The Turkic peoples known in the post-Mongol period as Chagatais originated from the Chagatai ulus—the population of the Mongol Empire formed from the military units assigned to Chagatai Khan (r. 1227–1241) by his father Genghis Khan.[2]

By the time of the rise of Timur in the mid-14th century, the Chagatai ulus included tribes of Mongol and Mongolic origin such as the Barlas, Arlat, Suldus, Jalair and Dughlat, as well as new tribal groupings formed within the Mongol Empire, such as the Qara'unas.[3]

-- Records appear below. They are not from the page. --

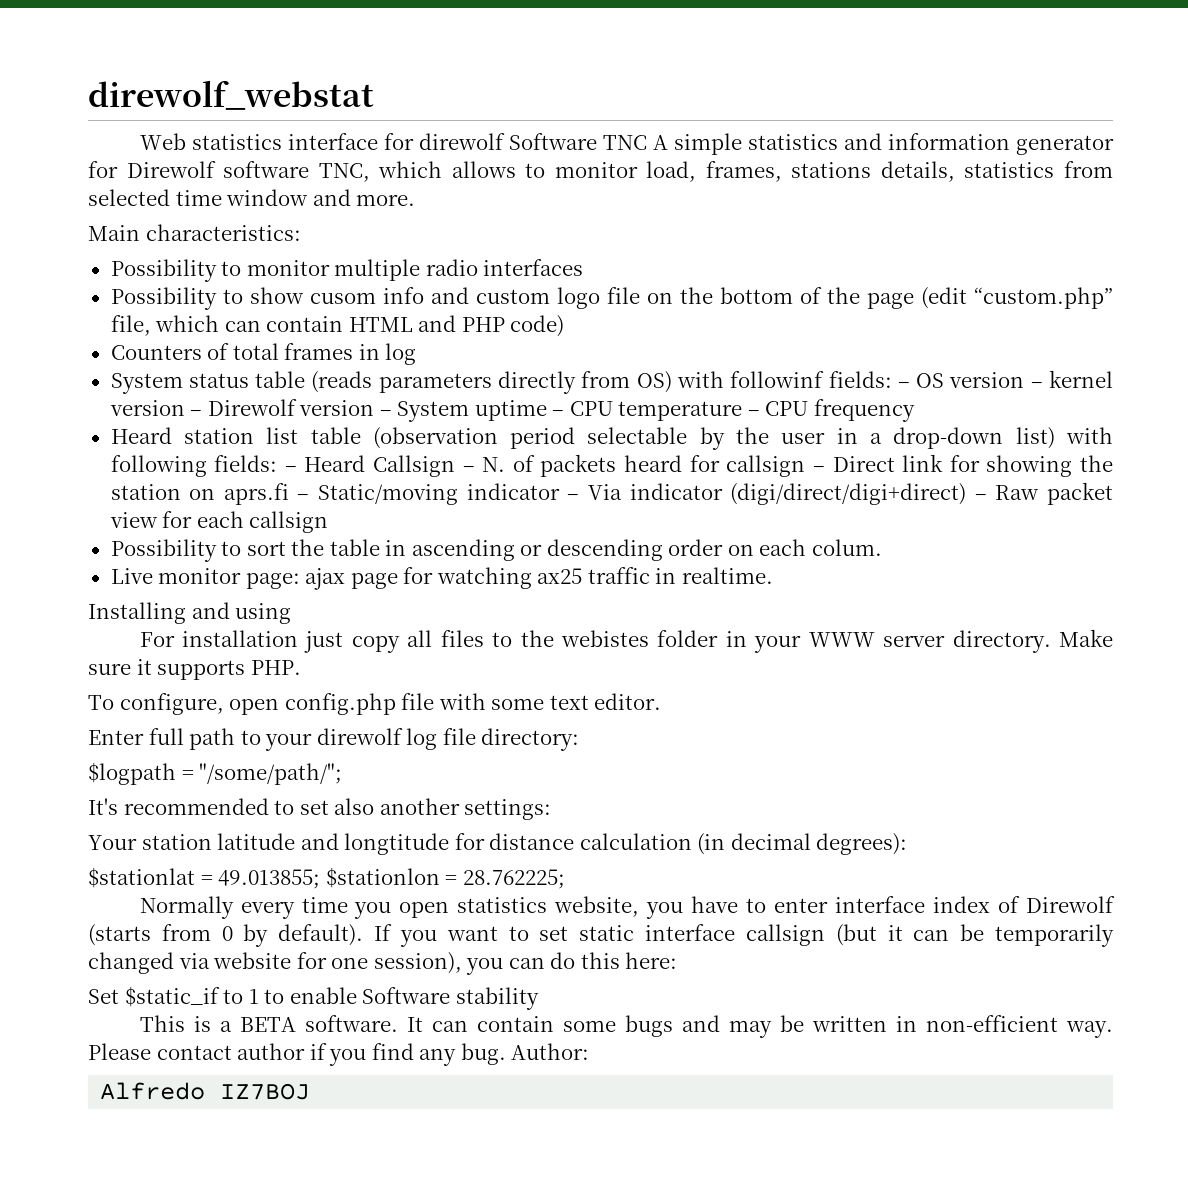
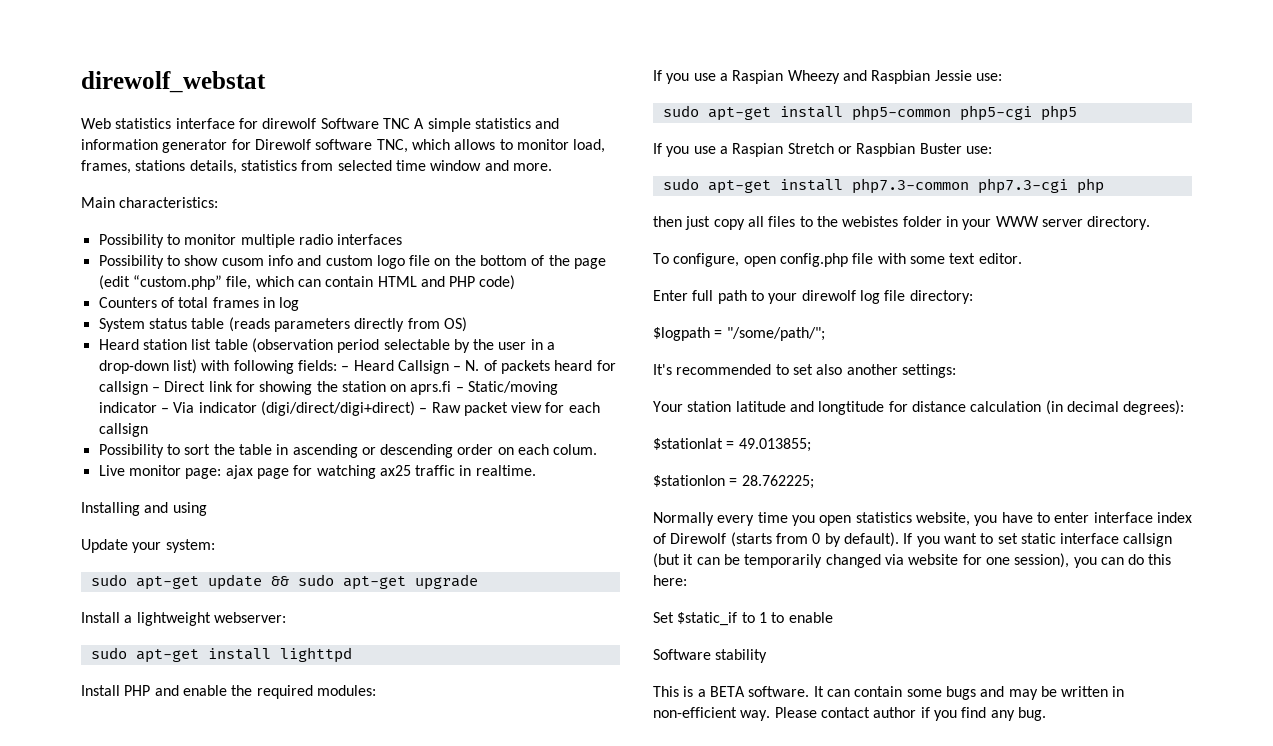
[676,370,1113,388] [109,399,915,422] with followinf fields: – OS version – kernel version – Direwolf version – System uptime – CPU temperature – CPU frequency -> (467, 324) none
[139,630,299,647] For installation -> [81,539,215,553] [90,574,478,590] [81,612,286,626] [90,647,352,663] [81,685,376,699] [653,70,1002,84] [662,105,1077,121] [653,143,992,157] [662,178,1104,194] [653,216,682,227] Update your system: // sudo apt-get update && sudo apt-get upgrade // Install a lightweight webserver: // sudo apt-get install lighttpd // Install PHP and enable the required modules: // If you use a Raspian Wheezy and Raspbian Jessie use: // sudo apt-get install php5-common php5-cgi php5 // If you use a Raspian Stretch or Raspbian Buster use: // sudo apt-get install php7.3-common php7.3-cgi php // then
[1058,629,1113,647] [88,659,301,680] Make sure it supports PHP. -> (1151, 223) none
(321, 879) none -> (811, 445) //
(357, 995) none -> (833, 617) //
[511,1043,590,1060] [100,1082,311,1100] Author: // Alfredo IZ7BOJ -> (1046, 714) none

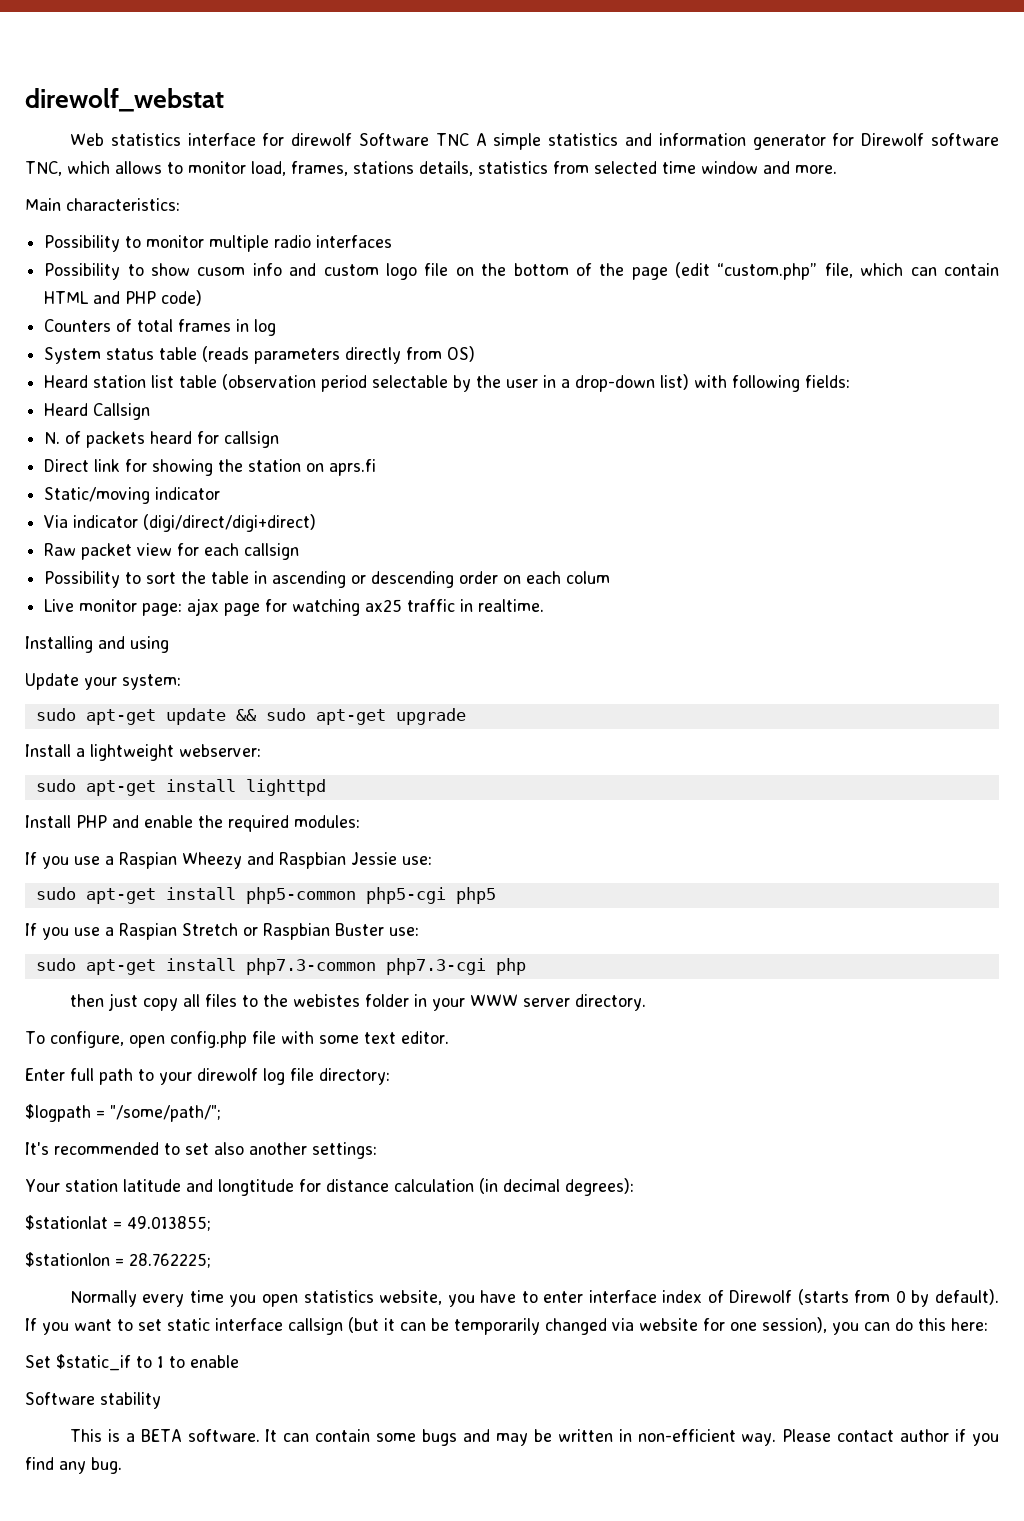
[341,366,350,371] – -> (851, 381) //
[453,366,462,371] – -> (151, 411) //
[151,387,160,392] – -> (280, 439) //
[455,387,464,392] – -> (377, 467) //
[160,408,169,413] – -> (221, 493) //
[419,408,428,413] – -> (317, 523) //
[553,444,598,455] colum. -> [566,571,611,584] colum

Division into Chagatais (Timurids) and Moghuls

The Chagatai Khanate later divided into eastern and western parts. In the western part, the ethnonym Chagatai was used, whereas in the eastern part the ethnonym Moghul (the Persian form of the word “Mongol”) was used.[4]

Despite this division, the Chagatais and the Moghuls shared a common Chagatai-Mongol identity. The Moghul historian Muhammad Haidar Dughlat identified the Chagatais (Timurids) as Moghuls (Mongols). In his work Tarikh-i Rashidi, when discussing the four Chinggisid uluses (Northern Yuan, the Golden Horde, the Ilkhanate and the Chagatai ulus), he wrote:[4]

One of the four was the Moghul. The Moghul then became divided into two sections, the Moghuls and the Chaghatay.